Mr. Holder's supporters portray him as having been a relatively uninvolved bystander caught in a Clinton-era controversy, the remarkable granting of a last-minute pardon by President Bill Clinton to a fugitive from justice. But interviews and an examination of Congressional records show that Mr. Holder, who at the time of the pardon was the deputy attorney general, was more deeply involved in the Rich pardon than his supporters acknowledge.

Holder facilitated a pardon for a Democratic fundraiser/fugitive from justice. Holder's decision to support that pardon marked a serious failure of judgment, and it has raised questions about his fitness for the job even among Democratic partisans. But not once did the New York Times take up the issue during the campaign, even though it was widely assumed that Holder was on track for the job of AG. In fact, the only time the paper seems to have mentioned the Rich pardon in conjunction with the Obama campaign was in the course of a story about Obama fighting back against "dishonest smears." Now, a month after the campaign, we get a story about how Holder's role in the pardoning of Rich was, in fact, much deeper than Obama's supporters -- including, apparently, the New York Times -- had previously acknowledged.
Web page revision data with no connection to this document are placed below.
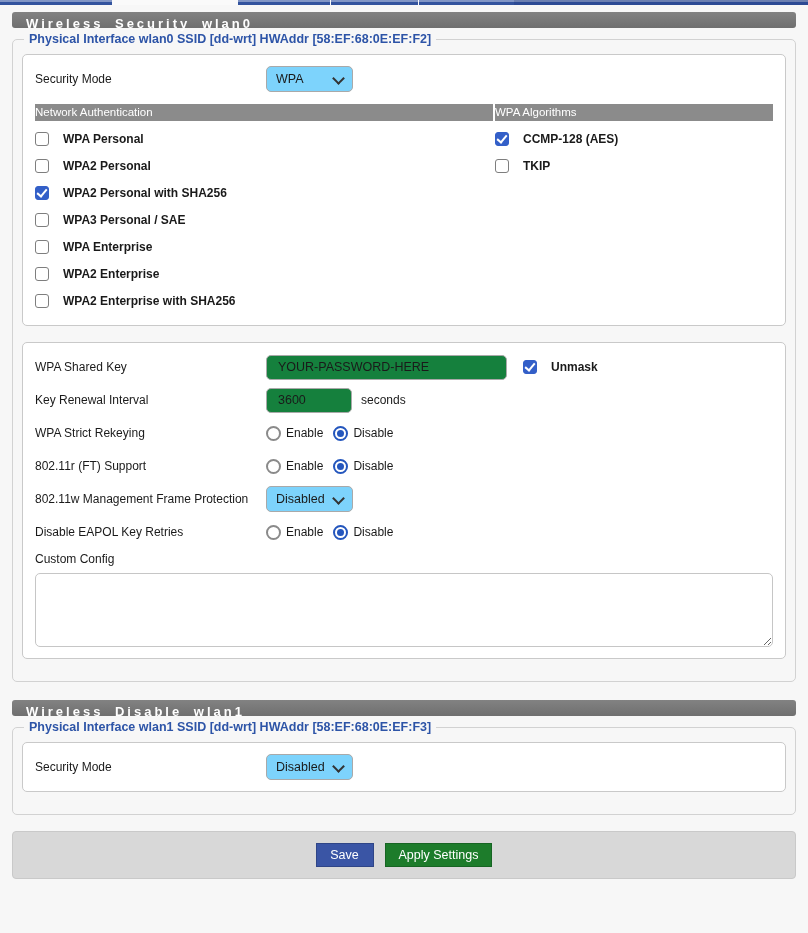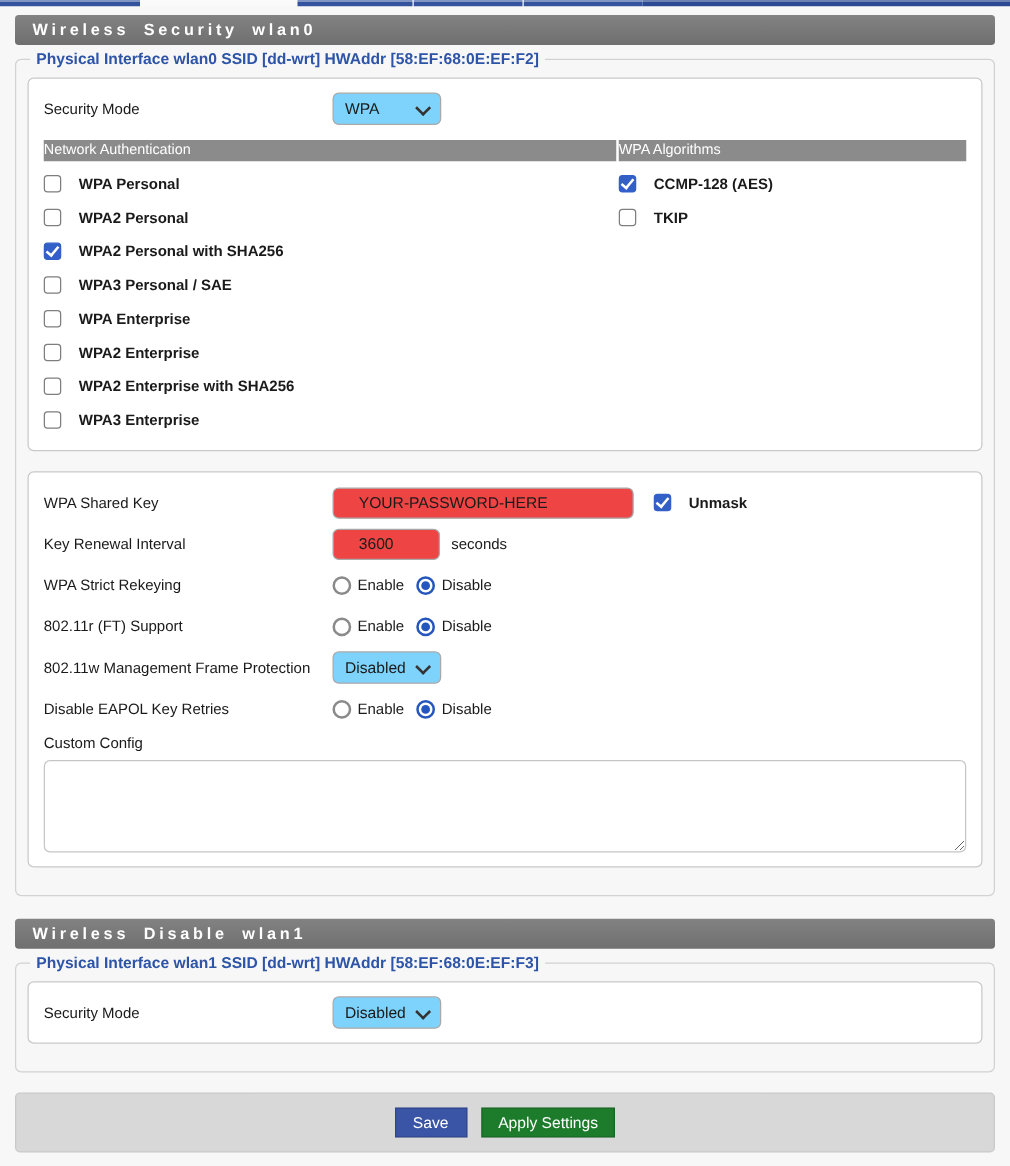--- a/index.html
+++ b/index.html
@@ -13,21 +13,21 @@
   .tabstrip{position:relative;height:5px;background:#fafafa;}
   .seg{position:absolute;top:0;height:5px;
     background:linear-gradient(#8195c5 0,#8195c5 40%,#33539e 40%);}
   .seg.s1{left:0;width:112px;}
   .seg.s2{left:238px;width:92px;}
   .seg.s3{left:331px;width:87px;}
   .seg.s4{left:419px;width:95px;}
   .seg.s5{left:514px;width:294px;
     background:linear-gradient(#6b7fb0 0,#6b7fb0 40%,#2c4a94 40%);}
   
-  .hbar{margin:7px 12px 0;height:24px;border-radius:3px;
+  .hbar{margin:7px 12px 0;height:16px;border-radius:3px;
     background:linear-gradient(#828282,#6f6f6f);
     color:#fff;font-weight:bold;font-size:13px;
     letter-spacing:3px;word-spacing:5px;line-height:24px;padding-left:14px;}
   .hbar.second{margin-top:18px;}
   
   fieldset{margin:4px 12px 0;border:1px solid #d2d2d2;border-radius:5px;
     padding:2px 9px 22px;}
   legend{color:#2d54a7;font-weight:bold;font-size:12.5px;padding:0 5px;margin-left:2px;}
   .box{background:#fff;border:1px solid #c9c9c9;border-radius:5px;
     padding:11px 12px;margin-top:6px;}
@@ -61,22 +61,22 @@
     border-right:2px solid #fff;border-bottom:2px solid #fff;transform:rotate(40deg);}
   .cb.on .tick{display:block;}
   
   .radio{width:15px;height:15px;border-radius:50%;border:2px solid #8a8a8a;
     background:#fff;box-sizing:border-box;flex:none;position:relative;cursor:pointer;}
   .radio.on{border-color:#2456bd;}
   .radio.on::after{content:"";position:absolute;left:2px;top:2px;width:7px;height:7px;
     border-radius:50%;background:#2456bd;}
   .rlbl{margin:0 10px 0 5px;}
   
-  .txt{height:25px;border:1px solid #a9a9a9;border-radius:5px;padding:0 20px;
-    font-size:12.5px;font-family:inherit;box-sizing:border-box;color:#1a1a1a;background:#ef4444;}
+  .txt{height:25px;border:1px solid #a9a9a9;border-radius:5px;padding:0 11px;
+    font-size:12.5px;font-family:inherit;box-sizing:border-box;color:#1a1a1a;background:#15803d;}
   .key{width:241px;}
   .num{width:86px;}
   .unit{margin-left:9px;}
   .unmask{margin-left:16px;}
   .cclabel{min-height:16px;margin-top:3px;}
   textarea{display:block;width:100%;height:74px;margin-top:5px;
     border:1px solid #c6c6c6;border-radius:5px;resize:both;
     box-sizing:border-box;font-family:inherit;background:#fff;}
   
   .btnbar{margin:16px 12px 0;height:48px;background:#d8d8d8;border:1px solid #c9c9c9;
@@ -144,24 +144,20 @@
           <span class="optlbl">WPA Enterprise</span>
         </div>
         <div class="opt">
           <span class="cb"></span>
           <span class="optlbl">WPA2 Enterprise</span>
         </div>
         <div class="opt">
           <span class="cb"></span>
           <span class="optlbl">WPA2 Enterprise with SHA256</span>
         </div>
-        <div class="opt">
-          <span class="cb"></span>
-          <span class="optlbl">WPA3 Enterprise</span>
-        </div>
       </div>
       <div class="colR">
         <div class="opt">
           <span class="cb on">
               <span class="tick"></span>
             </span>
           <span class="optlbl">CCMP-128 (AES)</span>
         </div>
         <div class="opt">
           <span class="cb"></span>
Greg Craig, another of Obama's close advisers, has been named White House counsel. Craig also came in for some conservative criticism during the campaign, but again there was little pick up in the national press. Craig is well respected in Washington on both sides of the aisle, but his client list over the last 20 years includes some unsavory characters, including foreign leaders accused of war crimes and the murder of American troops. Still, it was only after the election that anyone really started asking questions about how a man with so many clients "at odds with the U.S." could serve as White House counsel.

Barack Obama's decisive victory, and the close relationship he had with Holder and Craig during the campaign, insulate both from any real criticism after the fact -- they won, and were cleansed of their sins in the process. Republicans may ask Holder some tough questions in his confirmation hearings, but his confirmation is and should be a forgone conclusion. Still, that doesn't let the Times off the hook. How does that paper explain only now getting around to an examination of Congressional records, while playing Holder's role in the Rich pardon as little more than a smear during its campaign coverage? Perhaps all their best investigative reporters were too busy soliciting underage girls on Facebook to dig into these issues when they were relevant.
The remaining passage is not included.